- cover of the French single

Single by Franco Battiato

from the album La voce del padrone
- Language: Italian; English;
- B-side: "Segnali di vita"
- Released: 1981
- Genre: Pop rock; synth pop; new wave;
- Length: 4:09
- Label: EMI Italiana
- Songwriters: Franco Battiato; Giusto Pio;
- Producer: Angelo Carrara

Audio
- "Cuccurucucù" on YouTube

= Cuccurucucù =

"Cuccurucucù" is a 1981 song by Italian singer-songwriter Franco Battiato, from his best-selling album La voce del padrone.

== Background ==
The song's lyrics consists of fragments of memories of Battiato's youth, even if some biographical verses were eventually modified and adjusted for metric and sound purposes, eg. istituto magistrale replacing liceo classico.

The title as well as the refrain and part of the melody are citations of Tomás Méndez' "Cucurrucucú paloma". The song also includes citations and references to other songs which marked Battiato's adolescence, including Bob Dylan's "Just Like a Woman" and "Like a Rolling Stone", The Beatles' "Lady Madonna" and "With a Little Help from My Friends", The Rolling Stones' "Ruby Tuesday" (which Battiato will eventually cover in his album Fleurs), Mina's "Le mille bolle blu", Nicola Di Bari's "Il mondo è grigio, il mondo è blu", and Milva's "Il mare nel cassetto". Lyrics also contain citations from Homer's poem Iliad, in Vincenzo Monti's Italian translation.
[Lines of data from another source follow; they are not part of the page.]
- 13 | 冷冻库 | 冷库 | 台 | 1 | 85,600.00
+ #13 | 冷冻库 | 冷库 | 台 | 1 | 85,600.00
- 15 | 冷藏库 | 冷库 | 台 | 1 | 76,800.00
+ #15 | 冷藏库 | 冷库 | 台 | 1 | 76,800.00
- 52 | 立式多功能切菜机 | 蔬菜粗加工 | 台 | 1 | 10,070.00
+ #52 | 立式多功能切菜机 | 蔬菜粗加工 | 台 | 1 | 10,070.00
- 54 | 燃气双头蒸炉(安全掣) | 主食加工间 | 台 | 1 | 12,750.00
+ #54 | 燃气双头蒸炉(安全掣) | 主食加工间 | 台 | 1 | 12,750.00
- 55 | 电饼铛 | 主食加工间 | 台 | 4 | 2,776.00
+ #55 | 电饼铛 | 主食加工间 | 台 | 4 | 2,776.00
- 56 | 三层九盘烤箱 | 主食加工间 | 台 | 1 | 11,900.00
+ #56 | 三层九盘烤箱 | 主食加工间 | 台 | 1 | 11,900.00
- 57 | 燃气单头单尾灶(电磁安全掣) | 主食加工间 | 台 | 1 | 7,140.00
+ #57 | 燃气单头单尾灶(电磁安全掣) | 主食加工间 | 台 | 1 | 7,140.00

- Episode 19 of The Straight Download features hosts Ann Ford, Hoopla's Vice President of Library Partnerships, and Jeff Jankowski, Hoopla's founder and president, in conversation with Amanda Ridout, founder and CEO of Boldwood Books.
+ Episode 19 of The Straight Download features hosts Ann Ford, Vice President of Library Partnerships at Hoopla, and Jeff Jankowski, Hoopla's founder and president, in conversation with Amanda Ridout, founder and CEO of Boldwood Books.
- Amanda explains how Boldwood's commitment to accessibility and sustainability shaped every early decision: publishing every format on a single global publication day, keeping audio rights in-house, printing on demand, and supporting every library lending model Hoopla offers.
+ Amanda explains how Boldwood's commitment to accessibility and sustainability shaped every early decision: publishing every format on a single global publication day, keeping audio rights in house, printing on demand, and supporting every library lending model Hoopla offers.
American soprano Marilyn Turner and, uncredited, Giuni Russo, serve as backing vocalists. The song was released as a single in some foreign territories, notably in Switzerland, where it charted. The song was described by Italian writer Michele Serra as 'a dadaist scherzo'.

==Charts==

| Chart (1982) | Peak position |
|---|---|
| Switzerland (Schweizer Hitparade) | 11 |

==Certifications==

| Region | Certification | Certified units/sales |
| Italy (FIMI) Sales from 2009 | Platinum | 100,000^{‡} |
^{‡} Sales+streaming figures based on certification alone.